何度も何度も、根気よく教えてくれた先輩や上司がいたし、できるまで見守ってくれる先輩や上司もいました。

いろいろな経験をさせてもらったから今があります。

特に私は、配属されて3か月近くは、何をやっても上手くいかず、先輩や上司の目が気になって半泣きの状態で仕事をしていました。

そのときのことが、今でも時々、夢に出てきます。

研修でお会いする新入社員の方々が全員私のような状態ではありませんが、あの頃の状態や気持ちを私は特に大切にして新入社員研修に臨んでいます。

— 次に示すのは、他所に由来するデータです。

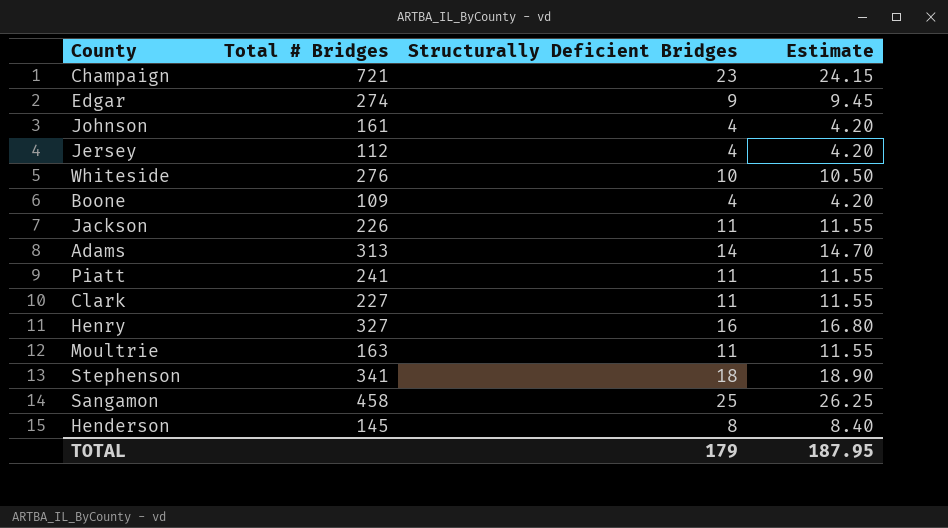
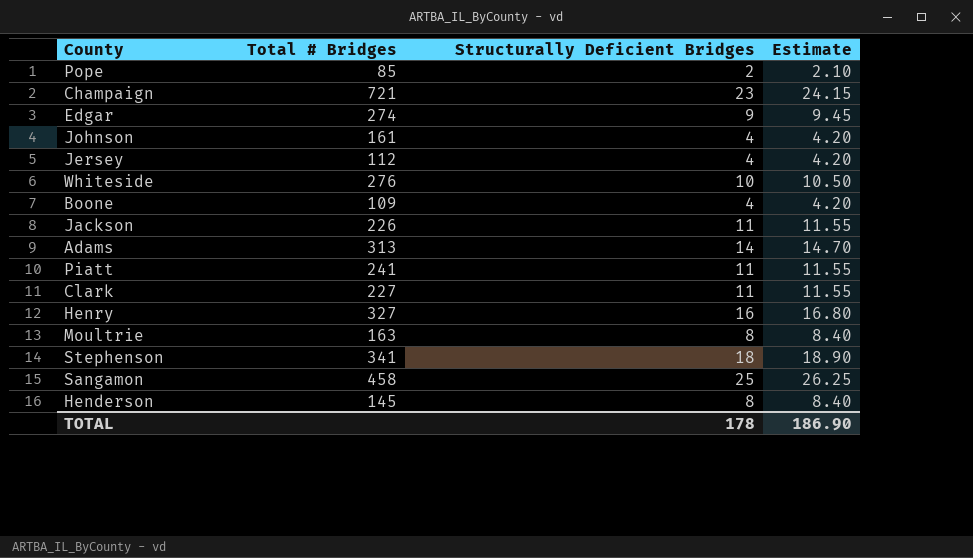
row Pope: none -> 85 | 2 | 2.10
Moultrie | Structurally Deficient Bridges: 11 -> 8
Moultrie | Estimate: 11.55 -> 8.40
TOTAL | Structurally Deficient Bridges: 179 -> 178
TOTAL | Estimate: 187.95 -> 186.90

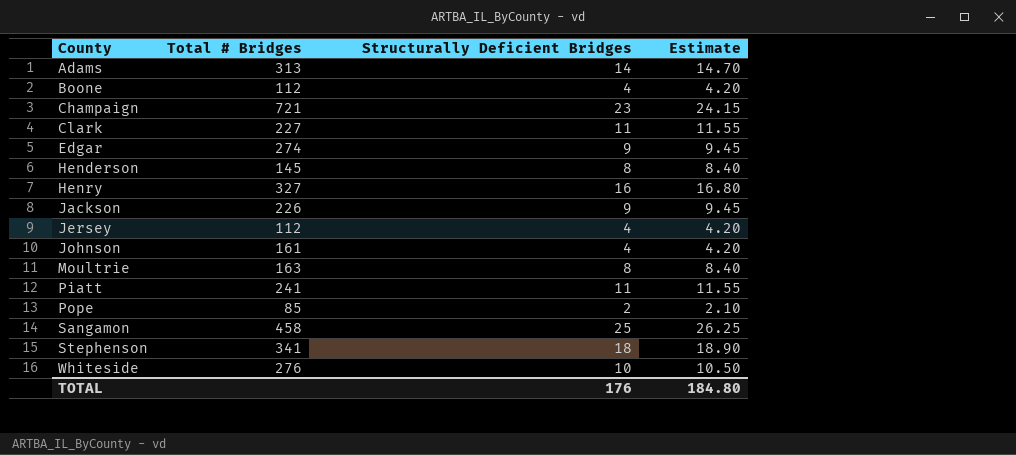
row order: none -> County ascending
Boone | Total # Bridges: 109 -> 112
Jackson | Structurally Deficient Bridges: 11 -> 9
Jackson | Estimate: 11.55 -> 9.45
TOTAL | Structurally Deficient Bridges: 178 -> 176
TOTAL | Estimate: 186.90 -> 184.80

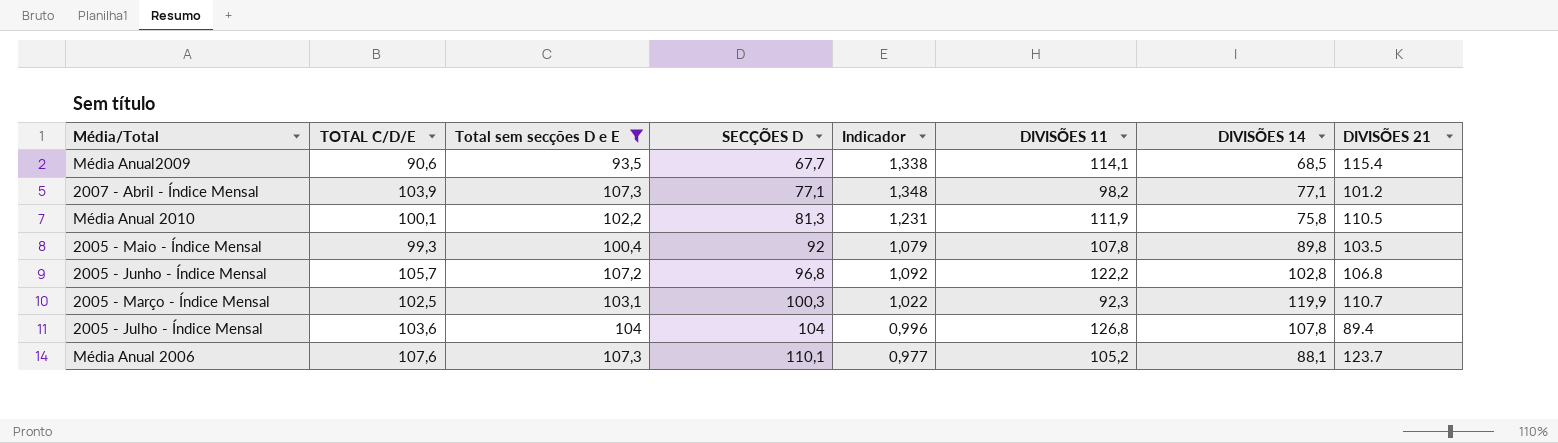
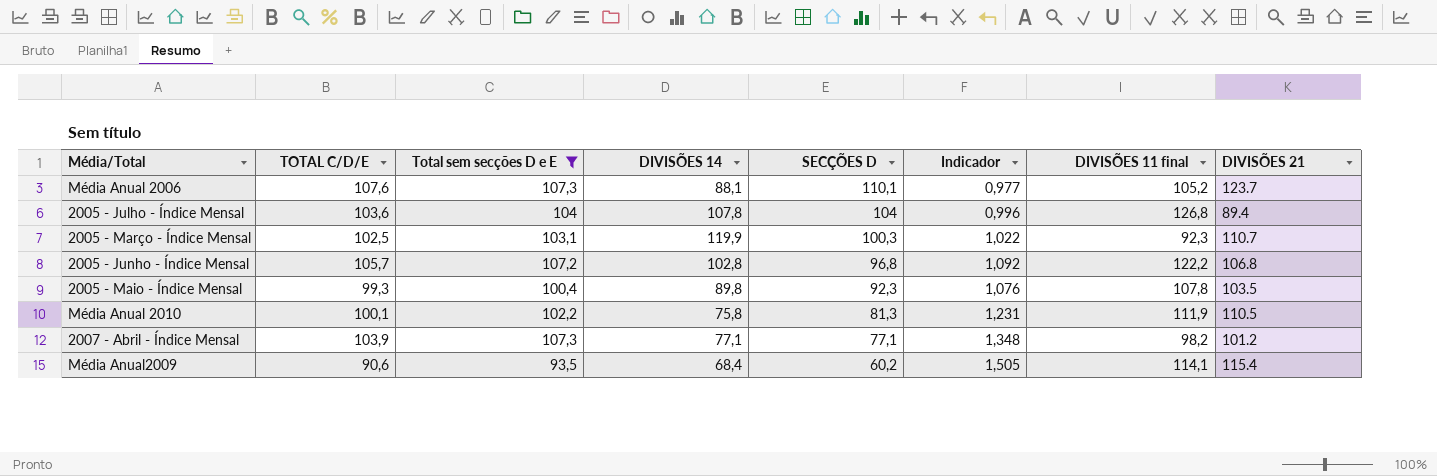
row order: SECÇÕES D ascending -> SECÇÕES D descending
column DIVISÕES 14 | position: 7 -> 4
column name: DIVISÕES 11 -> DIVISÕES 11 final
2005 - Maio - Índice Mensal | SECÇÕES D: 92 -> 92,3
2005 - Maio - Índice Mensal | Indicador: 1,079 -> 1,076
Média Anual2009 | DIVISÕES 14: 68,5 -> 68,4
Média Anual2009 | SECÇÕES D: 67,7 -> 60,2
Média Anual2009 | Indicador: 1,338 -> 1,505

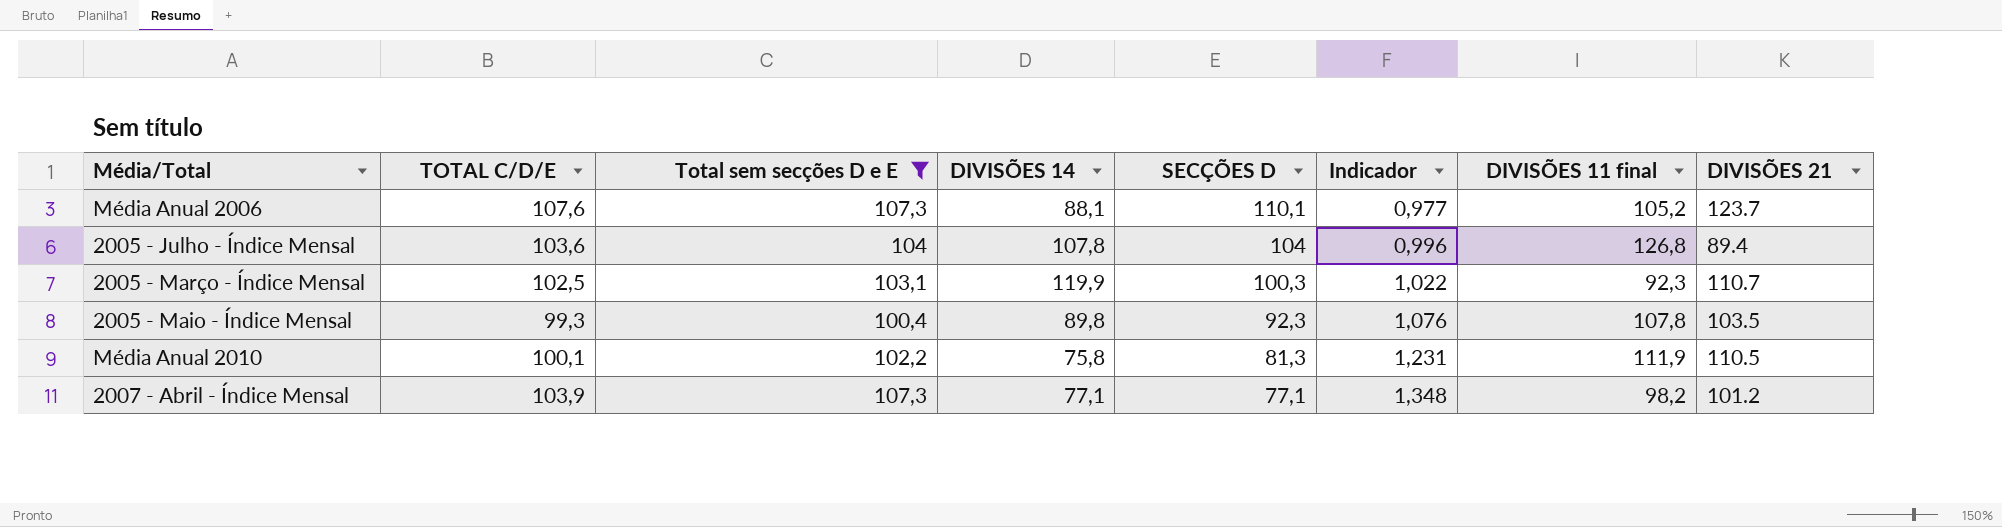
row 2005 - Junho - Índice Mensal: 105,7 | 107,2 | 102,8 | 96,8 | 1,092 | 122,2 | 106.8 -> none
row Média Anual2009: 90,6 | 93,5 | 68,4 | 60,2 | 1,505 | 114,1 | 115.4 -> none

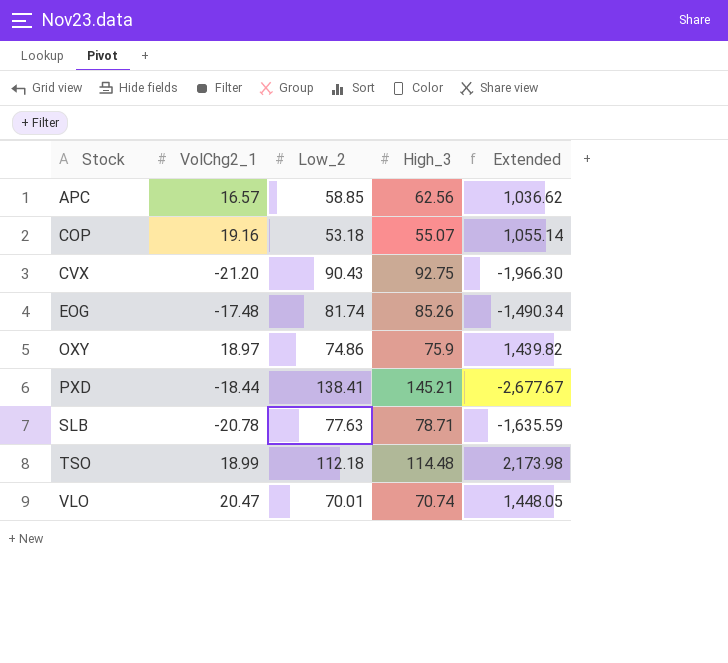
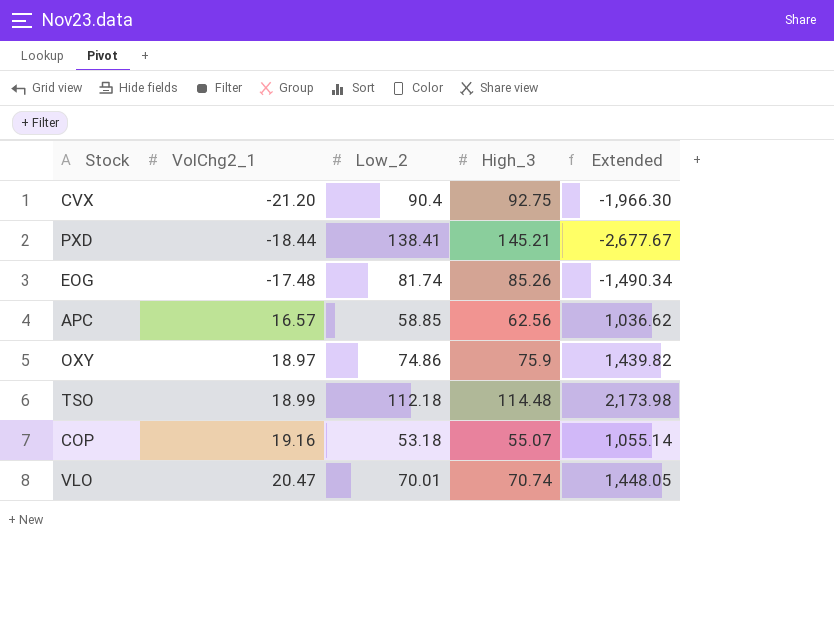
row order: Stock ascending -> VolChg2_1 ascending
row SLB: -20.78 | 77.63 | 78.71 | -1,635.59 -> none
CVX | Low_2: 90.43 -> 90.4

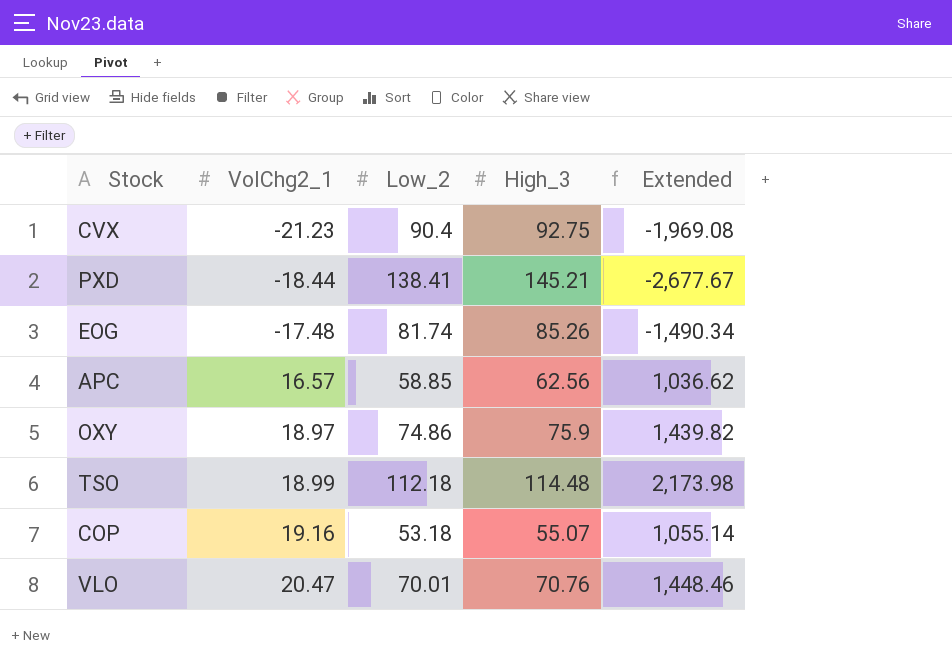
CVX | VolChg2_1: -21.20 -> -21.23
CVX | Extended: -1,966.30 -> -1,969.08
VLO | High_3: 70.74 -> 70.76
VLO | Extended: 1,448.05 -> 1,448.46

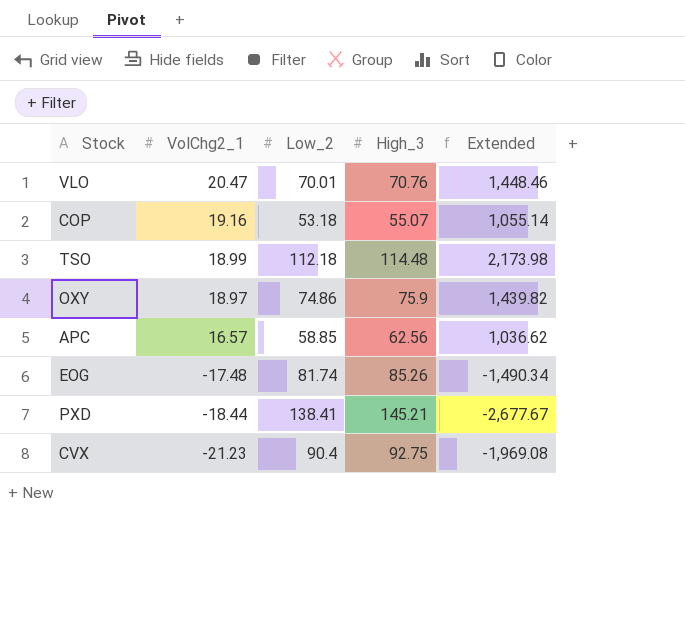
row order: VolChg2_1 ascending -> VolChg2_1 descending

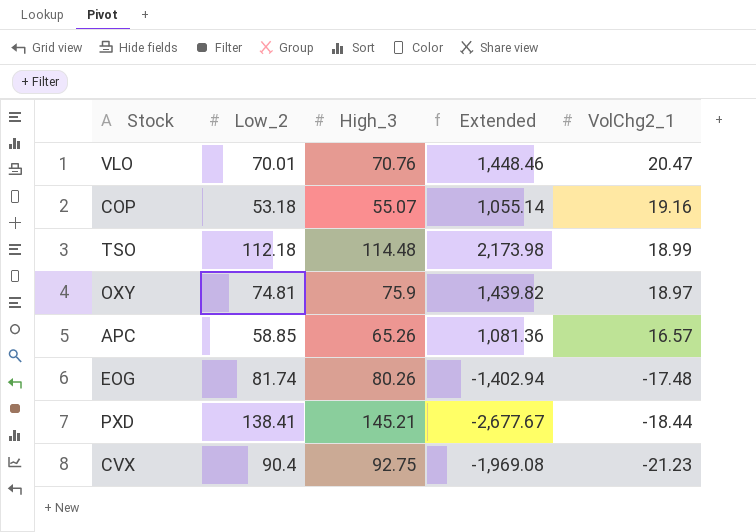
column VolChg2_1 | position: 2 -> 5
OXY | Low_2: 74.86 -> 74.81
APC | High_3: 62.56 -> 65.26
APC | Extended: 1,036.62 -> 1,081.36
EOG | High_3: 85.26 -> 80.26
EOG | Extended: -1,490.34 -> -1,402.94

だから、受講してくださっている様子の一つ一つがどんな状態でも受け止められます。
取り組もうとせずに分かったつもりでいる受講生には、取り組んでみるように伝えられます。
簡単なことでも、舐めてかかっている受講生には、厳しく助言しています。

どんなことにも始まりがあり、ゼロからのスタートです。
今できないことが問題なのではありません。
生まれ育った時代も環境も同じではなく、考え方や価値観も大きく異なります。
しかし、違うことに目を奪われるのではなく、今、どのような状態なのかを理解することが大事です。

真っ新な気持ちの新社会人と同じ視点や気持ちを理解しながら、教える側の私たちもその当時の自分に立ち返って少しずつ導いてさしあげたいと思っています。